La prova del cuoco – Puntata del 21/12/2012 – Nuovo torneo di ‘Caccia al cuoco’, ricetta di Alessandra Spisni.

E’ successo qualcosa?“; Antonella interroga Marco ed il maestro Andrea, preoccupata dalla profezia Maya. “Altro giro, altra corsa, altri provini!“, la conduttrice introduce la settima edizione del torneo Caccia al cuoco. Quest’oggi, a sfidarsi “un biondo ed un moro“, ovvero: Lucio Mele, pugliese, residente a Bologna, prepara un dentice in crosta di patate; Fabio Sgro, di Cuneo, propone un filetto di maiale con barbabietola, mele e castagne.

A giudicare, come consuetudine, Paola Ricas, Nicola Santini ed il sommelier di puntata, Paolo Lauciani. Quest’ultimo, preferisce l’esuberanza della ricetta di Lucio; Santini vota per la “personalità agrodolce” di Fabio; Ricas ha trovato “squilibrato” il piatto di Fabio, per cui premia la proposta di Lucio. Passa Lucio.
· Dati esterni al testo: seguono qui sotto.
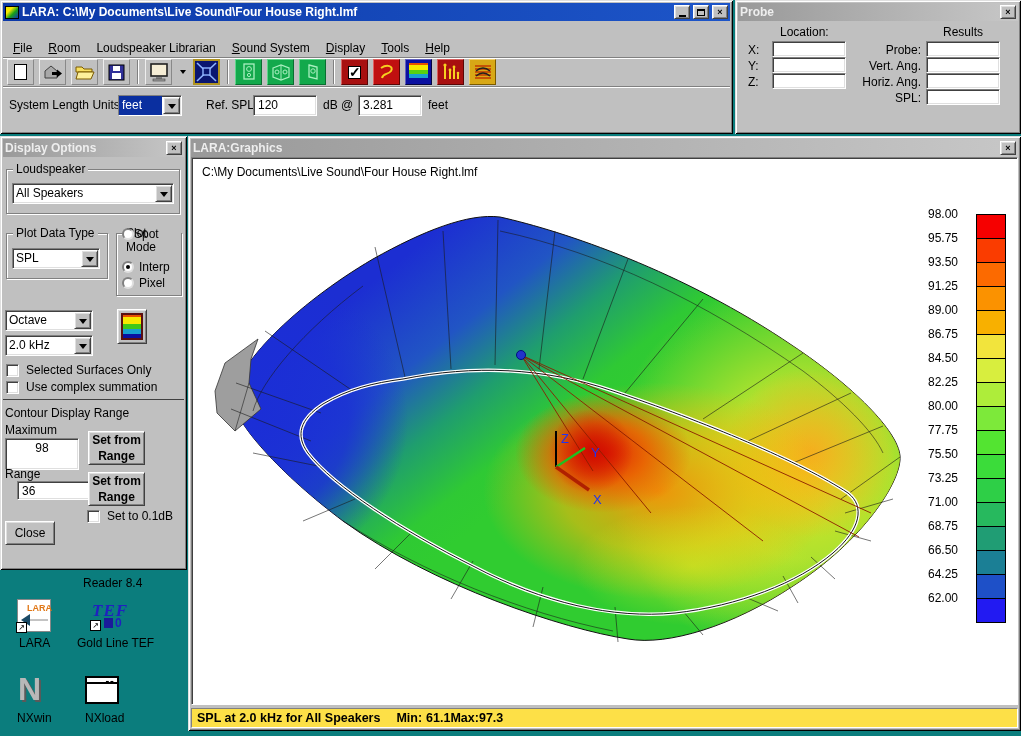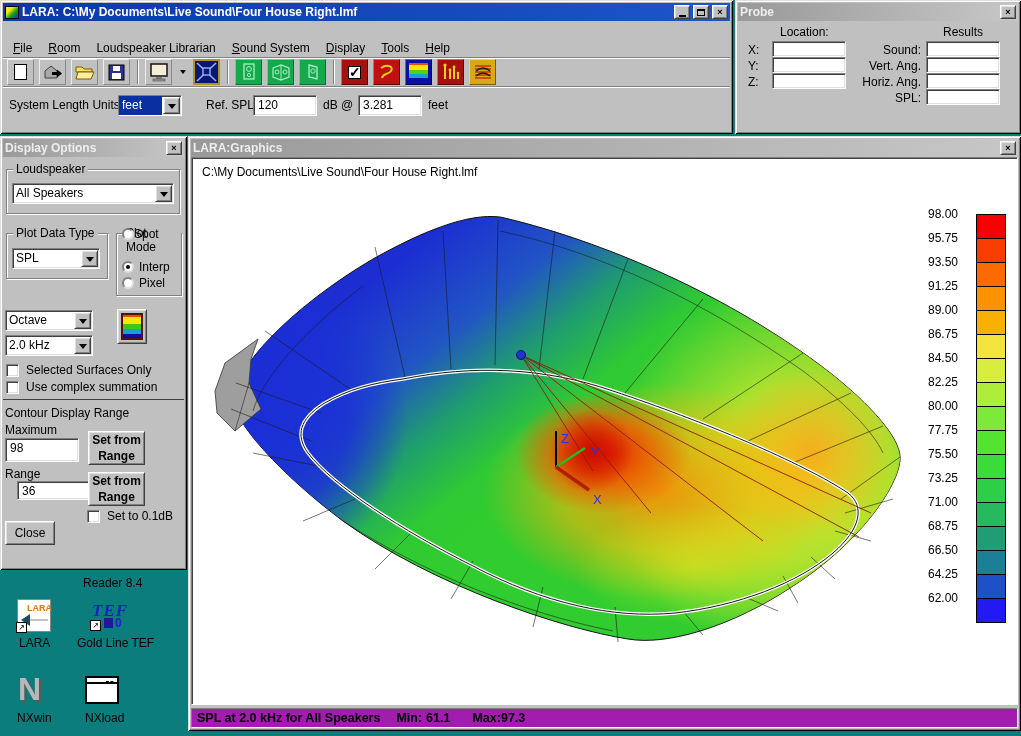"Sound:" span.lbl { text: Sound -> Probe }
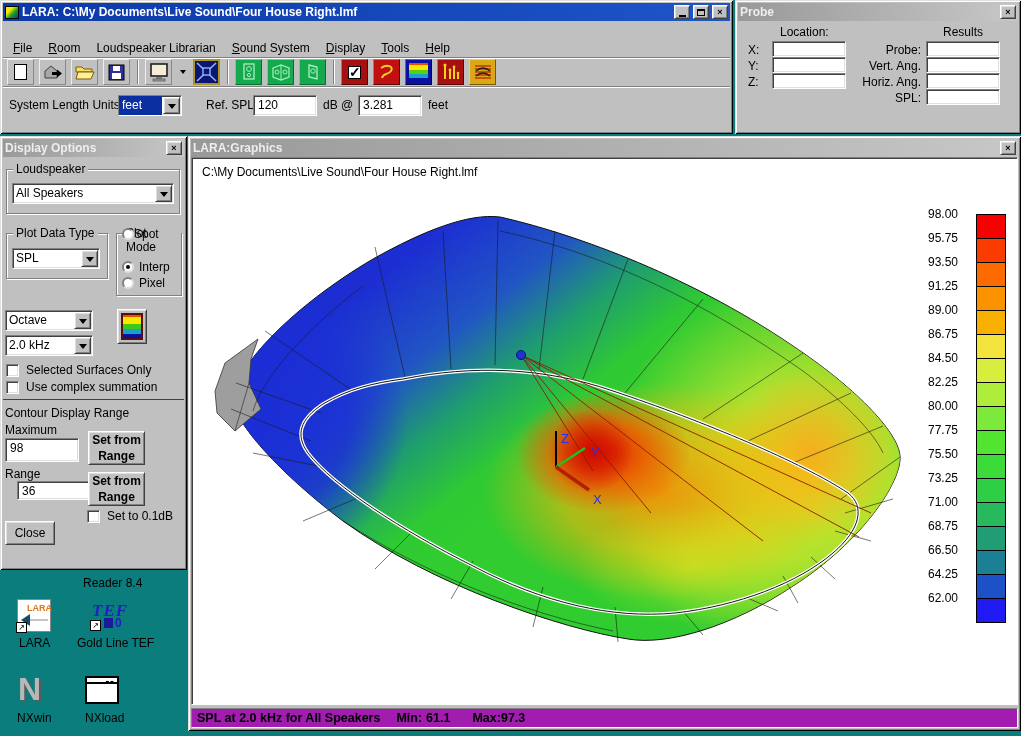"98" div.inp { height: 24px -> 32px; text-align: none -> center }
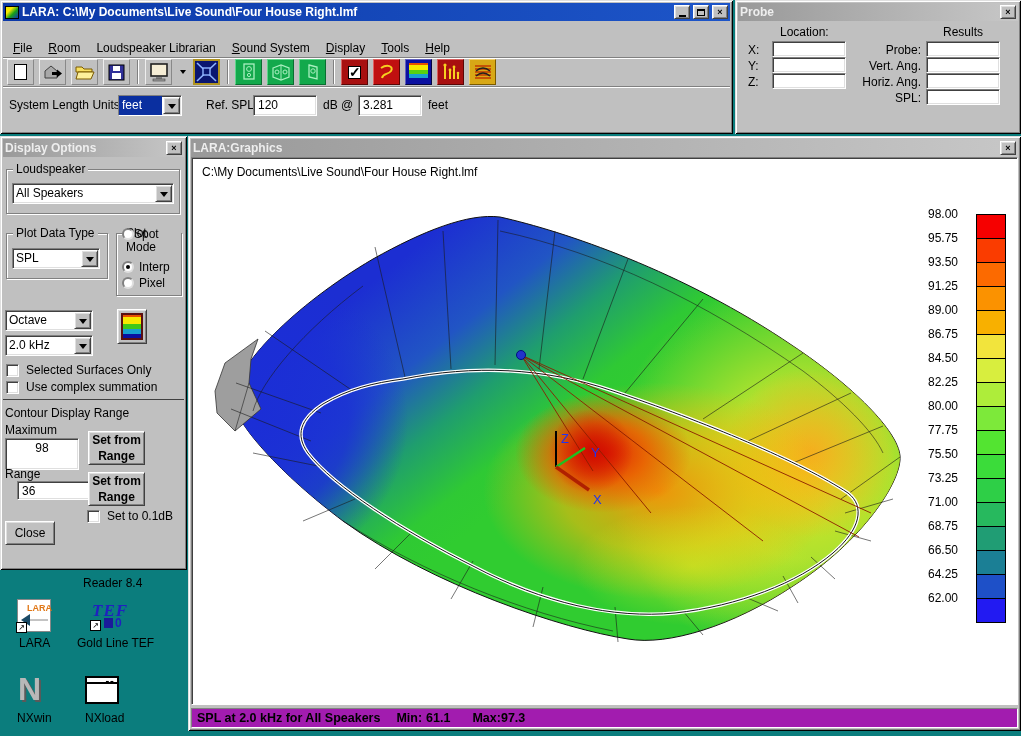"SPL at 2.0 kHz for" div { background: #a21caf -> #fde047 }
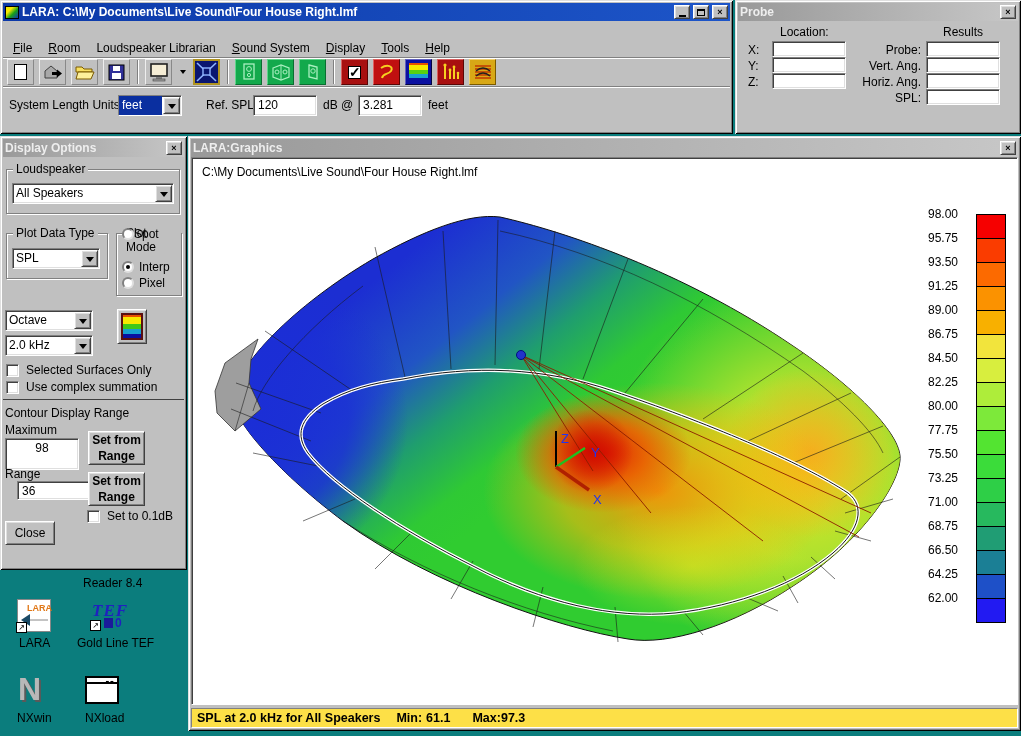"Max:" span { margin-left: 22px -> none }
Un classico dei classici. Chi è che potrebbe farci dei tortellini in brodo?“, domanda Antonella; lei e solo lei, l’esuberante bolognese Alessandra Spisni. La cuoca elenca gli ingredienti, ma ne sottolinea l’approssimazione delle dosi indicate, invitando ad abbondare. La ricetta dei tortellini in brodo è anche sul libro della Prova del cuoco, a pagina 168.

Tagliate “come vi pare” la carne; Alessandra, intanto, stende la sfoglia… “ma cos’hai sulle orecchie?“, nota Antonella, “i tortellini che mi ha regalato la Paola!“, spiega Alessandra. Mettiamo la carne spezzettata a cuocere nel burro, saliamo e sfumiamo con del vino bianco. Lasciamo andare per 15-20 minuti minuto; la cuoca si raccomanda: “non deve friggere!“. Antonella adocchia ‘la mortazza‘ e la divora… Veniamo al ripieno: tritiamo la carne cotta nel burro con il prosciutto e la mortadella, mescolata con il formaggio grattugiato, le uova e la noce moscata. Quindi confezioniamo i tortellini e li cuociamo nel brodo di carne.

Vado a salutare dopo un sacco di tempo che non lo vedo più, Guido Martinetti ed il suo gelato d’autore“; Antonella esalta la capacità imprenditoriale di Guido e invita a leggere il suo libro. Guido ha avuto un brutto incidente stradale, per questo è stato lontano dal video, ma ora sta bene. Ora, però, veniamo alla parentesi golosa: il gelataio propone un gusto “che quasi si è perso“, il gelato al malaga.

Occorrono: 200 gr di latte, 120 gr di panna, 4 tuorli d’uovo, 50 gr di uvetta passa ammollata in 50 gr di passito di Pantelleria, una punta di farina di carruba e 90 gr di zucchero.

Mettiamo in una casseruola il latte, la panna e i tuorli; diamo una frullata col mixer ad immersione e portiamo al punto di ebollizione. Incorporiamo lo zucchero, frulliamo ancora e lasciamo che il composto raffreddi. Quindi, aggiungiamo a freddo il passito (senza l’uvetta) e trasferiamo il composto nella gelatiera. Quando il gelato è ormai mantecato, verso la fine, incorporiamo l’uvetta. Possiamo servire del passito insieme ad una coppa di buon gelato al malaga. Guido rivolge i suoi auguri ai suoi dipendenti: “non saremmo nulla senza tutte le persone che concorrono ai nostri sogni“.